How Religion Is Defined
The social genus of religion is a broad concept that may be found in more than one culture. This article explores the various ways that Religion is defined: as a category-concept, taxon, and moral component. As a category, Religion may be defined as a set of practices that are shared by a group of people. For example, a group of people may practice a certain form of ritual to bring about a specific social or psychological effect.

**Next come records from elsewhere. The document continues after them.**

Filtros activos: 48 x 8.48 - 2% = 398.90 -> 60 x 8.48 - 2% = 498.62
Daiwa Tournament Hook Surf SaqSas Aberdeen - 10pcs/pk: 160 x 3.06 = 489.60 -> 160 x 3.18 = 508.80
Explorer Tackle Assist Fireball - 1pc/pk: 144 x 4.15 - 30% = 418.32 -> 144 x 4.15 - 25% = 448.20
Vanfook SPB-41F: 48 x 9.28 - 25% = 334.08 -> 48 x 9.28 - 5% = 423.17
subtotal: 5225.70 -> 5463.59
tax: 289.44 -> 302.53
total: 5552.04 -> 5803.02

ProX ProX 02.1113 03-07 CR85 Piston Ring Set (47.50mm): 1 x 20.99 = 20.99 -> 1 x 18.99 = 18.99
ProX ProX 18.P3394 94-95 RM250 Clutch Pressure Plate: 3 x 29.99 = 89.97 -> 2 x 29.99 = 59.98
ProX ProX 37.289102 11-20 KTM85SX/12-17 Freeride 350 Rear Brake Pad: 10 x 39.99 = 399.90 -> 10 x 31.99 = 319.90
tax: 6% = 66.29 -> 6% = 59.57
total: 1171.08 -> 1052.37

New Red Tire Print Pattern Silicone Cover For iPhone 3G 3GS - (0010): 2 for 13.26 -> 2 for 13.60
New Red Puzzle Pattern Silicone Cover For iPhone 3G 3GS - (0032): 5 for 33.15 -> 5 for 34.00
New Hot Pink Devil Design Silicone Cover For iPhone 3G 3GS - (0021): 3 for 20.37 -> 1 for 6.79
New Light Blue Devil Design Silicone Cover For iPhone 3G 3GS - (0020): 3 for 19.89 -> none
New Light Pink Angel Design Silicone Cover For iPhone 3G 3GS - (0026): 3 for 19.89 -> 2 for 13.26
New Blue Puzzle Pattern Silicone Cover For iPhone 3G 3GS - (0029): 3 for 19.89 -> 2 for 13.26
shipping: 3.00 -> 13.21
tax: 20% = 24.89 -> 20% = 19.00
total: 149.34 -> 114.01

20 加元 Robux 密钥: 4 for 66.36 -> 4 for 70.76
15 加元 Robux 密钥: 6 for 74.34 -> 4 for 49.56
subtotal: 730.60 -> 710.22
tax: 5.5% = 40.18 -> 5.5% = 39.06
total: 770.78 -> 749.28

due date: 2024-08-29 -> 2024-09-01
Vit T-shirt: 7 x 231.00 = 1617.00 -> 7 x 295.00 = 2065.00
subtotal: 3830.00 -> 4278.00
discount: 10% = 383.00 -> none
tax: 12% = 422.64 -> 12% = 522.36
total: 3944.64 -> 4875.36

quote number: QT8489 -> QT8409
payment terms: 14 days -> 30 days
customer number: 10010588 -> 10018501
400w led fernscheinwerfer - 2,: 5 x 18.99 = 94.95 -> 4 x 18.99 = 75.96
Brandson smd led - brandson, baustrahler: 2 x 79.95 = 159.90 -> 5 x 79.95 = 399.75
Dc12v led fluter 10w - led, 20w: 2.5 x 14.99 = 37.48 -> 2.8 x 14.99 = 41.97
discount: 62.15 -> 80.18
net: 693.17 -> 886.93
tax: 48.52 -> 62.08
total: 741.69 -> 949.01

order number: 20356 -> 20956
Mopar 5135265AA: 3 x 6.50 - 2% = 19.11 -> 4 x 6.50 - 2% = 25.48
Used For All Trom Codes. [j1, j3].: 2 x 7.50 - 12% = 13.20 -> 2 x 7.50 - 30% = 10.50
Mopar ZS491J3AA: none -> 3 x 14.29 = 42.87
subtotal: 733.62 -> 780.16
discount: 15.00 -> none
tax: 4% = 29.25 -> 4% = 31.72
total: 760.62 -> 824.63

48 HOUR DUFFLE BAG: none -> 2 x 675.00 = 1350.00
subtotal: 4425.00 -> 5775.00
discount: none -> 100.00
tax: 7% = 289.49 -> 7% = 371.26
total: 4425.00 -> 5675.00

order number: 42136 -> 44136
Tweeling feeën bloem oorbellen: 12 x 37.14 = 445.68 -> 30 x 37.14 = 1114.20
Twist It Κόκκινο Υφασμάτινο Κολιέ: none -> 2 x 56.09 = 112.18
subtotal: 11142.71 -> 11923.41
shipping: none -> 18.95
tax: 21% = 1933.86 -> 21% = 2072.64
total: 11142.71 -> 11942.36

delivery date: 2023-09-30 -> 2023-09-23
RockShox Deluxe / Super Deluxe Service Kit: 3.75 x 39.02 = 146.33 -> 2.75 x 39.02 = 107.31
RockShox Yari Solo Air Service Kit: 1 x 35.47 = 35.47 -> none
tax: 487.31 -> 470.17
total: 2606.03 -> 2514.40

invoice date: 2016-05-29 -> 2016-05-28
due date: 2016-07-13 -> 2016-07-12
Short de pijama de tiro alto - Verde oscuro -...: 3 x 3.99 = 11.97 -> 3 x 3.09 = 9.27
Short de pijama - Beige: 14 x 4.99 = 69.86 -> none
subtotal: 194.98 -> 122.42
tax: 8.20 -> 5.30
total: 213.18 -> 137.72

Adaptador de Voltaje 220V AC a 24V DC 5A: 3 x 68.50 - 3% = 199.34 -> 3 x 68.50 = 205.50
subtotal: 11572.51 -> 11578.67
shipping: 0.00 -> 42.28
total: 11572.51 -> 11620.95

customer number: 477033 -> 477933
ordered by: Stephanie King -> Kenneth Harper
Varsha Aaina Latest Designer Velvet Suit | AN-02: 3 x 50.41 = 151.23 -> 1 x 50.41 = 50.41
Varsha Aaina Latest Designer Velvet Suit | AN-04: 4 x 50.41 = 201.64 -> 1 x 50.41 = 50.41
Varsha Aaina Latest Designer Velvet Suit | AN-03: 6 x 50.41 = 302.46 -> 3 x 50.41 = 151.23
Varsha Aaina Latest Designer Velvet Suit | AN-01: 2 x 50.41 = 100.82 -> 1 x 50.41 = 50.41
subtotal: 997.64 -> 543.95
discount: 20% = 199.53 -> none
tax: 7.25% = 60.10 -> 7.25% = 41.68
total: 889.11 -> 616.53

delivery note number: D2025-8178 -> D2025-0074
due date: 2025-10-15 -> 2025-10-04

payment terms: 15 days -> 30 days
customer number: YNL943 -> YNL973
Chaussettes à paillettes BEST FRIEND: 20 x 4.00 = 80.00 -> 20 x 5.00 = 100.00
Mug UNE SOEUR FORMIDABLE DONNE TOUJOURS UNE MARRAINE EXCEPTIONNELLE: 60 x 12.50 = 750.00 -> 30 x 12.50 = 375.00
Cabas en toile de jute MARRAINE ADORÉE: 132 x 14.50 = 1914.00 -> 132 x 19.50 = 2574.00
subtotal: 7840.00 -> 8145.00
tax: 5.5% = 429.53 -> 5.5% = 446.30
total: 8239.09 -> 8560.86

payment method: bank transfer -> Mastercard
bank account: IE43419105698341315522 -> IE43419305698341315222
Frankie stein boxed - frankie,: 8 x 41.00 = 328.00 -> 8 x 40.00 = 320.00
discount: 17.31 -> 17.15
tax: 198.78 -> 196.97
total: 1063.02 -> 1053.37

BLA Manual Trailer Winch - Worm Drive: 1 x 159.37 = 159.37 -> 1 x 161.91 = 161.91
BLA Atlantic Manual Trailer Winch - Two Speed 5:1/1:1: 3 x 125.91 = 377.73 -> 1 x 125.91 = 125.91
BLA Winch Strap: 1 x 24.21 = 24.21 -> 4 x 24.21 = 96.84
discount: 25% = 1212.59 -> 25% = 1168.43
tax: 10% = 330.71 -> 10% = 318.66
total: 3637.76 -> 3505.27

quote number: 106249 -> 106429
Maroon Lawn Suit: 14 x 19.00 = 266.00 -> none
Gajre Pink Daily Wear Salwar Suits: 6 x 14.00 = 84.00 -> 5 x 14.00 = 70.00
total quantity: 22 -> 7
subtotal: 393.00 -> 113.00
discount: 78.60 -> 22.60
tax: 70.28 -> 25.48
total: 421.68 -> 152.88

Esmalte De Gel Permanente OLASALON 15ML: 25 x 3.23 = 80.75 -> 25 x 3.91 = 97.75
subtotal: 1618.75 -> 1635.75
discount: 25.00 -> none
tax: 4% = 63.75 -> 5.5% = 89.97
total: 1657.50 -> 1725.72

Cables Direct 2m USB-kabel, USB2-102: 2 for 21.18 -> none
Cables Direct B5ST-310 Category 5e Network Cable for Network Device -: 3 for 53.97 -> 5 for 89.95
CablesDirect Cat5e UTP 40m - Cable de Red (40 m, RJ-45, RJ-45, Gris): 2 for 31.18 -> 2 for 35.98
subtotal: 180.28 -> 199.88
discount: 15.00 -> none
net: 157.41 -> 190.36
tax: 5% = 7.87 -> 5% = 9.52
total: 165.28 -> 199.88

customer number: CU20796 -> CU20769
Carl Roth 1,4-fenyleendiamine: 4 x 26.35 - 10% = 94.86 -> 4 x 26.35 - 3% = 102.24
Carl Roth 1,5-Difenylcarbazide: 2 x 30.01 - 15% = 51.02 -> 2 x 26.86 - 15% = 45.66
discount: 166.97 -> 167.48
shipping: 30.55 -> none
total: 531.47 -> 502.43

Religion is a social genus
While religion is likely to remain a part of human culture for many years to come, a better understanding of religion allows us to better question the religious phenomena we encounter. Philosophy provides the methodology to do just that. Philip A. Pecorino’s book provides a comprehensive overview of the history, structure, and philosophical theory of religion. Below are some class notes to accompany the readings and class discussion. They are not intended for publication or general distribution.
It is a category-concept
In describing social practices, religion is used as a taxon. Some examples of “world religions” are Christianity, Islam, Hinduism, Buddhism, Confucianism, Daoism, Yoruba, and others. Moreover, many religions do not assert belief in a supernatural being. A “world religion” includes many members and tokens, so that a single definition of religion will not be adequate for every culture.
It is a taxon
Historically, the term religion has referred to the practice of a particular god, community, or social group. This term has been adopted from the Latin word religio, which means “scrupulousness” and “devotedness.” The term religion is often associated with taboos, curses, and other transgressions. In western antiquity, it was common for people to follow different religions and worship different gods. These groups were often rival social groups that worshipped different gods. The phrase nobis religio (our way of worshiping) has been used to refer to a particular religion.
It has a moral component
While religion and morality are intimately intertwined throughout history, the collaboration has not always been fruitful. Western critics have often criticized the link between religion and morality, citing immoral teachings, dubious eschatological schemes, and doctrines of forgiveness for manipulative purposes. Yet these criticisms are equally valid for all major religious traditions. Let us consider some of the reasons for this intertwining.
It is a social practice
As a social institution, religion is a powerful antidote to many of today’s most pernicious social ills. Yet, many challenges have remained for the free expression of faith in the public square. Despite these challenges, research by social scientists indicates that allowing free religious practice is essential to move society in a positive direction. This article explores some of the most compelling social science research on religion.